**Data supplied**
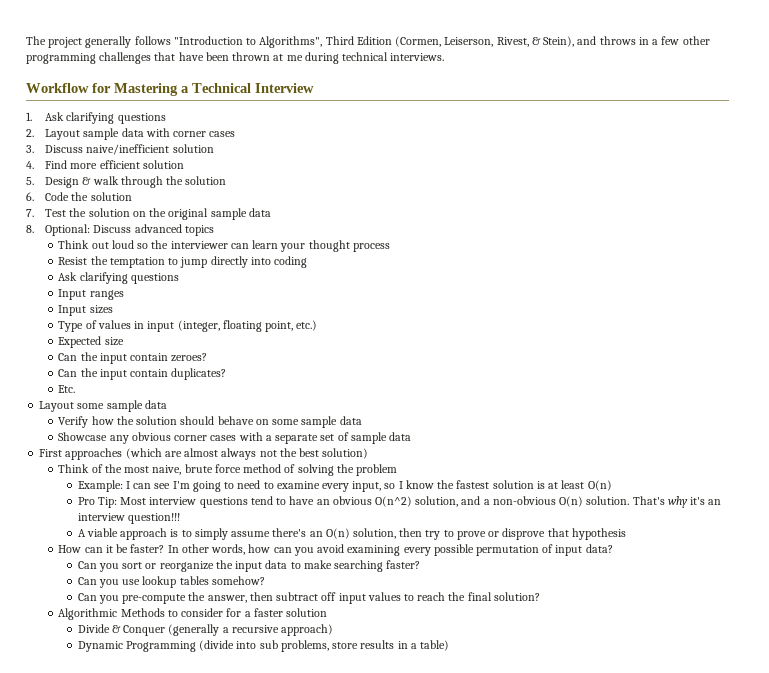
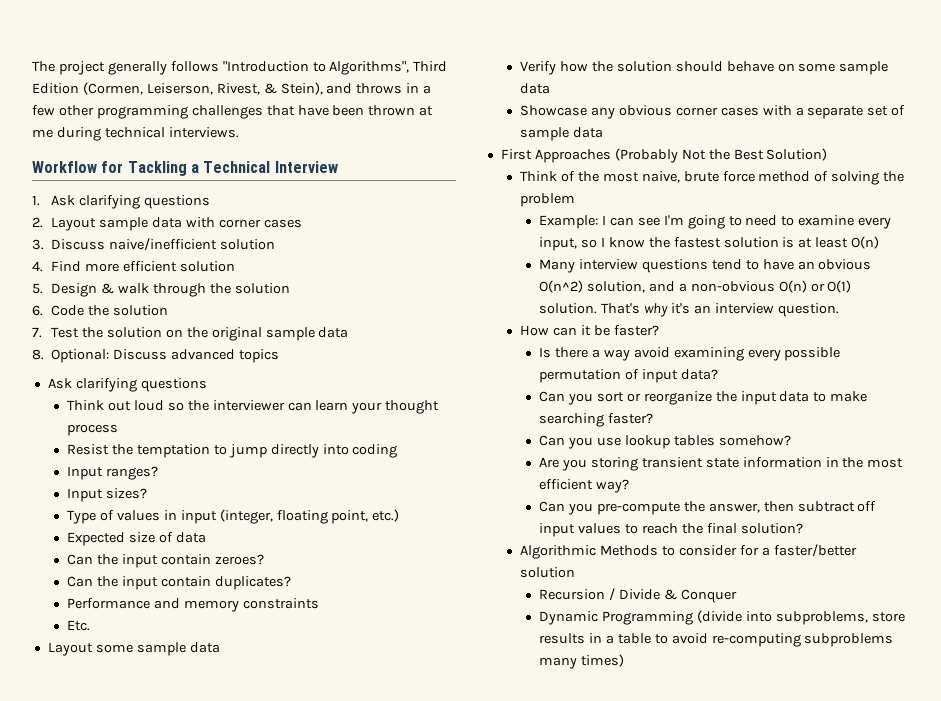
[114,83,178,96] Mastering -> [127,161,187,176] Tackling
(214, 230) none -> [47,378,207,392] // Ask clarifying questions
[58,272,179,284] [58,289,124,300] [58,305,113,316] Ask clarifying questions // Input ranges // Input sizes -> [67,466,158,480] [67,488,147,502] Input ranges? // Input sizes?
(124, 341) none -> [158,532,206,543] of data
(227, 374) none -> [67,598,319,612] // Performance and memory constraints
[65,448,369,460] approaches (which are almost always not the best solution) -> [534,148,828,163] Approaches (Probably Not the Best Solution)
[77,497,147,508] Pro Tip: Most -> [539,259,576,273] Many
(584, 501) none -> [810,280,852,293] or O(1)
[127,513,180,524] [77,528,626,540] question!!! // A viable approach is to simply assume there's an O(n) solution, then try to prove or disprove that hypothesis -> [777,303,839,317] question.
[167,544,314,556] In other words, how can you -> [539,347,630,361] // Is there a way
(265, 580) none -> [539,457,904,471] [539,479,629,493] // Are you storing transient state information in the most efficient way?
[253,608,328,617] faster solution // -> [773,544,857,557] [520,567,576,578] [539,588,615,601] faster/better solution // Recursion /
[168,624,334,636] (generally a recursive approach) -> (737, 596) none
[259,640,329,652] sub problems, -> [775,611,868,625] subproblems,
[419,640,449,651] table) -> [617,633,894,647] [539,654,624,669] table to avoid re-computing subproblems many times)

**Task goal**
A verbatim copy of the records is needed, with all images omitted.

**Exercise result**
[114,83,178,96] Mastering -> [127,161,187,176] Tackling
(214, 230) none -> [47,378,207,392] // Ask clarifying questions
[58,272,179,284] [58,289,124,300] [58,305,113,316] Ask clarifying questions // Input ranges // Input sizes -> [67,466,158,480] [67,488,147,502] Input ranges? // Input sizes?
(124, 341) none -> [158,532,206,543] of data
(227, 374) none -> [67,598,319,612] // Performance and memory constraints
[65,448,369,460] approaches (which are almost always not the best solution) -> [534,148,828,163] Approaches (Probably Not the Best Solution)
[77,497,147,508] Pro Tip: Most -> [539,259,576,273] Many
(584, 501) none -> [810,280,852,293] or O(1)
[127,513,180,524] [77,528,626,540] question!!! // A viable approach is to simply assume there's an O(n) solution, then try to prove or disprove that hypothesis -> [777,303,839,317] question.
[167,544,314,556] In other words, how can you -> [539,347,630,361] // Is there a way
(265, 580) none -> [539,457,904,471] [539,479,629,493] // Are you storing transient state information in the most efficient way?
[253,608,328,617] faster solution // -> [773,544,857,557] [520,567,576,578] [539,588,615,601] faster/better solution // Recursion /
[168,624,334,636] (generally a recursive approach) -> (737, 596) none
[259,640,329,652] sub problems, -> [775,611,868,625] subproblems,
[419,640,449,651] table) -> [617,633,894,647] [539,654,624,669] table to avoid re-computing subproblems many times)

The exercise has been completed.